Model System:

TBI

Reference Type:

JA

Accession No.:

Journal:


Neurology

Year, Volume, Issue, Page(s):

, 64, 3, 514-523

Publication Website:

Abstract:

BACKGROUND: The minimally conscious state (MCS) resulting from severe brain damage refers to a subset of patients who demonstrate unequivocal, but intermittent, behavioral evidence of awareness of self or their environment. Although clinical examination may suggest residual cognitive function, neurobiological correlates of putative cognition in MCS have not been demonstrated. OBJECTIVE: To test the hypothesis that MCS patients retain active cerebral networks that underlie cognitive function even though command following and communication abilities are inconsistent. METHODS: fMRI was employed to investigate cortical responses to passive language and tactile stimulation in two male adults with severe brain injuries leading to MCS and in seven healthy volunteers. RESULTS: In the case of the patient language-related tasks, auditory stimulation with personalized narratives elicited cortical activity in the superior and middle temporal gyrus.
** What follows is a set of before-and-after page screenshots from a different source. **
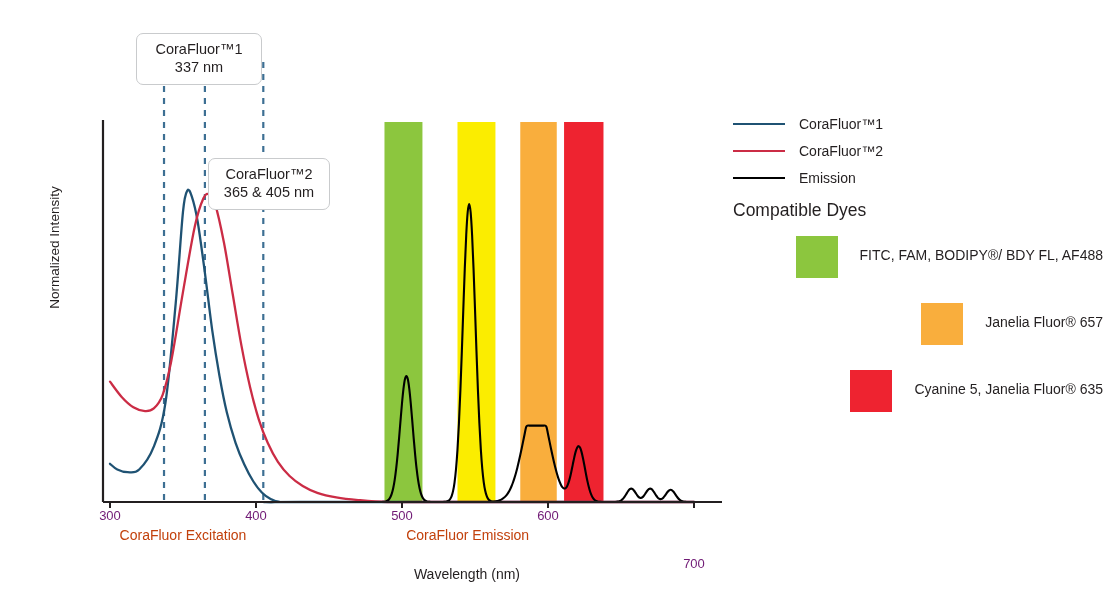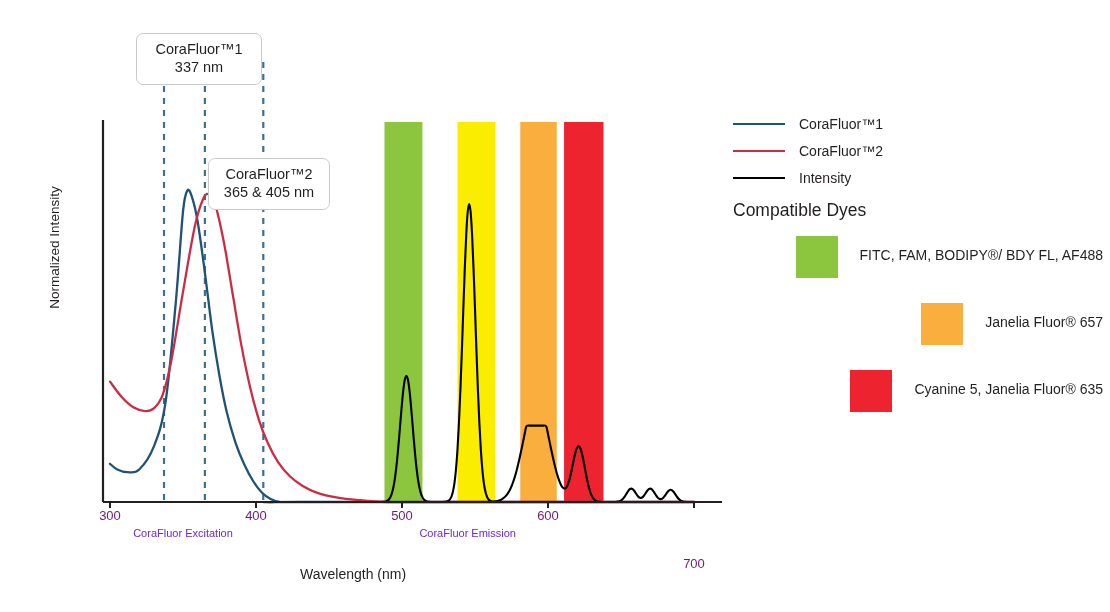--- a/index.html
+++ b/index.html
@@ -8,22 +8,22 @@
   #plot{position:absolute;left:0;top:0;}
   .callout{position:absolute;background:#ffffff;border:1px solid #c9cbcd;border-radius:7px;
            text-align:center;line-height:1.22;color:#231f20;font-size:14.5px;padding:7px 12px 8px;
            box-sizing:border-box;}
   #callout1{left:136px;top:33px;width:126px;}
   #callout2{left:208px;top:158px;width:122px;}
   .callout .l2{display:block;}
   #ylabel{position:absolute;left:-36px;top:240px;width:180px;text-align:center;
           transform:rotate(-90deg);font-size:13.5px;color:#231f20;}
   .xtick{position:absolute;font-size:13px;text-align:center;width:60px;color:#701a75;}
-  .subaxis{position:absolute;font-size:11px;text-align:center;color:#6d28d9;}
-  #xaxis-title{position:absolute;left:300px;top:566px;width:220px;text-align:left;font-size:14px;}
+  .subaxis{position:absolute;font-size:14px;text-align:center;color:#c2410c;}
+  #xaxis-title{position:absolute;left:300px;top:566px;width:220px;text-align:right;font-size:14px;}
   #legend{position:absolute;left:733px;top:110px;width:360px;}
   .lrow{display:flex;align-items:center;height:27px;}
   .lswatch{width:52px;height:0;border-top:2.4px solid #000;margin-right:14px;flex:none;}
   .ltext{font-size:14px;color:#231f20;}
   #dyes-title{position:absolute;left:733px;top:200px;font-size:17.5px;font-weight:normal;color:#231f20;}
   #dyes{position:absolute;left:733px;top:236px;width:370px;}
   .drow{display:flex;align-items:flex-start;margin-bottom:25px;justify-content:flex-end;}
   .dbox{width:42px;height:42px;margin-right:22px;flex:none;}
   .dtext{font-size:14px;line-height:1.35;color:#231f20;padding-top:10px;}
 </style>
@@ -92,21 +92,21 @@
       <div class="lrow">
         <div class="lswatch" style="border-top-color: rgb(31, 82, 115);"></div>
         <div class="ltext">CoraFluor™1</div>
       </div>
       <div class="lrow">
         <div class="lswatch" style="border-top-color: rgb(203, 44, 69);"></div>
         <div class="ltext">CoraFluor™2</div>
       </div>
       <div class="lrow">
         <div class="lswatch" style="border-top-color: rgb(0, 0, 0);"></div>
-        <div class="ltext">Intensity</div>
+        <div class="ltext">Emission</div>
       </div>
     </div>
 
   <div id="dyes-title">Compatible Dyes</div>
   <div id="dyes">
       <div class="drow">
         <div class="dbox" style="background: rgb(140, 198, 62);"></div>
         <div class="dtext">FITC, FAM, BODIPY®/ BDY FL, AF488</div>
       </div>
       <div class="drow">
The healthy volunteers imaged during comparable passive language stimulation demonstrated responses similar to the patients' responses. However, when the narratives were presented as a time-reversed signal, and therefore without linguistic content, the MCS patients demonstrated markedly reduced responses as compared with volunteer subjects, suggesting reduced engagement for "linguistically" meaningless stimuli. CONCLUSIONS: The first fMRI maps of cortical activity associated with language processing and tactile stimulation of patients in the minimally conscious state (MCS) are presented. These findings of active cortical networks that serve language functions suggest that some MCS patients may retain widely distributed cortical systems with potential for cognitive and sensory function despite their inability to follow simple instructions or communicate reliably.

Author(s):


Schiff, N. D., Rodriguez-Moreno, D., Kamal, A., Kim, K. H., Giacino, J. T., Plum, F., Hirsch, J.